The rain came in quick, followed soon by the thunder and lightning and eventually some pea-sized hail. The weather lasted for about 90 minutes and alternated between a light sprinkle and a total downpour. It was the first trial run for my new MSR Elixir 2 tent and it handled the rain great.

As the clouds cleared and sun went down, we started a small campfire ( although the damp wood made it harder than normal) made some dinner, had a few nips of bourbon and headed to bed. The rain made the overnight temps pretty cool, if  I had to guess, I would say it was high 30's.

The next morning we got up made some breakfast and got onto the trail by about 10am. The weather was perfect with no signs of any inclement activity on the horizon. The trail headed back into the tall pines ( with pockets of aspens mixed in ). It was here that the devastation of what I assume is the bark beetle infestation became readily apparent. While we had passed plenty of down trees on our way in, once we got higher in elevation the tree fall made several areas of the trail borderline impassable. Several spots required getting on hands and knees to climb under trees.

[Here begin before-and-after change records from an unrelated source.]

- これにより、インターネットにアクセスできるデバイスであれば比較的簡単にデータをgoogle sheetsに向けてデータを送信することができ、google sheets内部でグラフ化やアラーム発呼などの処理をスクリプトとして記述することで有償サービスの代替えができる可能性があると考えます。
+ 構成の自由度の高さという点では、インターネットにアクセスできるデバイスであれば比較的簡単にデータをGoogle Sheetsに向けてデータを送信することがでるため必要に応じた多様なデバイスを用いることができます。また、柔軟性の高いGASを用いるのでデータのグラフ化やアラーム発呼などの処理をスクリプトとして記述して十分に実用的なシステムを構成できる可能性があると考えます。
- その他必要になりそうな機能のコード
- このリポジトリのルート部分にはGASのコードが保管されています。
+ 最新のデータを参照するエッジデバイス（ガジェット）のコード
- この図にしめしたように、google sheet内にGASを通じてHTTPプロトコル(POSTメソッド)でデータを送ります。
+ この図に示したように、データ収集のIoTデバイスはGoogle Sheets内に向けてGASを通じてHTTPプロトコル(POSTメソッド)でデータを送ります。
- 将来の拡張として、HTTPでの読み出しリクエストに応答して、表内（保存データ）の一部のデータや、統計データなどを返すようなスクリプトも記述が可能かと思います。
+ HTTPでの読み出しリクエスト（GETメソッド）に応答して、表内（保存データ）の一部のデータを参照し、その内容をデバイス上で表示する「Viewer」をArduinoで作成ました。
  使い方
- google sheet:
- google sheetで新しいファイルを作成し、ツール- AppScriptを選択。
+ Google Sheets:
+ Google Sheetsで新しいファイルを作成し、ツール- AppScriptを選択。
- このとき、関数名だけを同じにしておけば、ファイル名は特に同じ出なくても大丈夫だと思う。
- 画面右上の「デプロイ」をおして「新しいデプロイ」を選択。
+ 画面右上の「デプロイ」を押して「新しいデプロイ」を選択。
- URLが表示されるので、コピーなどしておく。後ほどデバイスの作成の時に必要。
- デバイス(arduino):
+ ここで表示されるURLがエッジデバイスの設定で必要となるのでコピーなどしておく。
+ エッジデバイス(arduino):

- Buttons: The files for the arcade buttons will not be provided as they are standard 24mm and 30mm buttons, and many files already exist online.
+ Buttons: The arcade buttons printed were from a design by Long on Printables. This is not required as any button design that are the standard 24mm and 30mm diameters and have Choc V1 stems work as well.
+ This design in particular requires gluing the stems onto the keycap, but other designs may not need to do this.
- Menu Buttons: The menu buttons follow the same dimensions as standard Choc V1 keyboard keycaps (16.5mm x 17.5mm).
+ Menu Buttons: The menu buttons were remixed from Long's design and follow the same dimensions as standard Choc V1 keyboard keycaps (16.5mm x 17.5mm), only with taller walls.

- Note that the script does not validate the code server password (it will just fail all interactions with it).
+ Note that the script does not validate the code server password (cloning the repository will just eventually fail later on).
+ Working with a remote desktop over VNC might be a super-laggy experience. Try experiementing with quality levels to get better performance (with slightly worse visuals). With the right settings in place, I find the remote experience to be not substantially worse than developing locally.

There were also a few stream crossing required, although most spots had logs placed to avoid getting your shoes too wet.

It took us about 1.5 hours to go the approximately 3.5 miles to the "top". The truth is you can't really get to the top of Mount Baldy. The top is a protected sacred area belonging to the White Mountain Apache Tribe. There is a line of demarcation in which you really shouldn't go past without permission of the tribe. That being said, the best view is a clearing you come to about a 1/4 of a mile from the demarcation line. We hung out there for about 30 minutes, caught our breath and had a little lunch. The altitude is about 11,000 ft at that point and even a few steps uphill could be draining. There was still a fair amount of snow at that altitude. It was 110 degrees in Phoenix and we were 4 hours away chucking snowballs at each other. Awesome.

We left and hiked down back to camp. That morning, we left a few beers chilling in the creek (thanks Shelby) and they tasted amazing after the hike. Also our food bag fell at some point while we were gone. We got lucky though...it didn't seem any creatures were interested in our Mountain House meals. We made some dinner and had a much easier time starting the fire that night. The low temp was about 10 degrees warmer on night two - no long johns needed.

The next morning we were up and gone pretty quick. We made sure our campfire was nice and wet, and we were on the trail by 8:30. The hike out seemed to take much less time than the hike in and we were back to the car before 11am.

After a quick stop at Pinetop Brewing Co. for lunch, we were back home.

We didn't get to the east section of the loop. Gives us a reason to go back and explore that area, including the remains of a plane crash from the 60's.

The Mount Baldy area is definitely now in the regular rotation. We can't wait to go back. It's easily in my top 2 or 3 places of the best Arizona has to offer.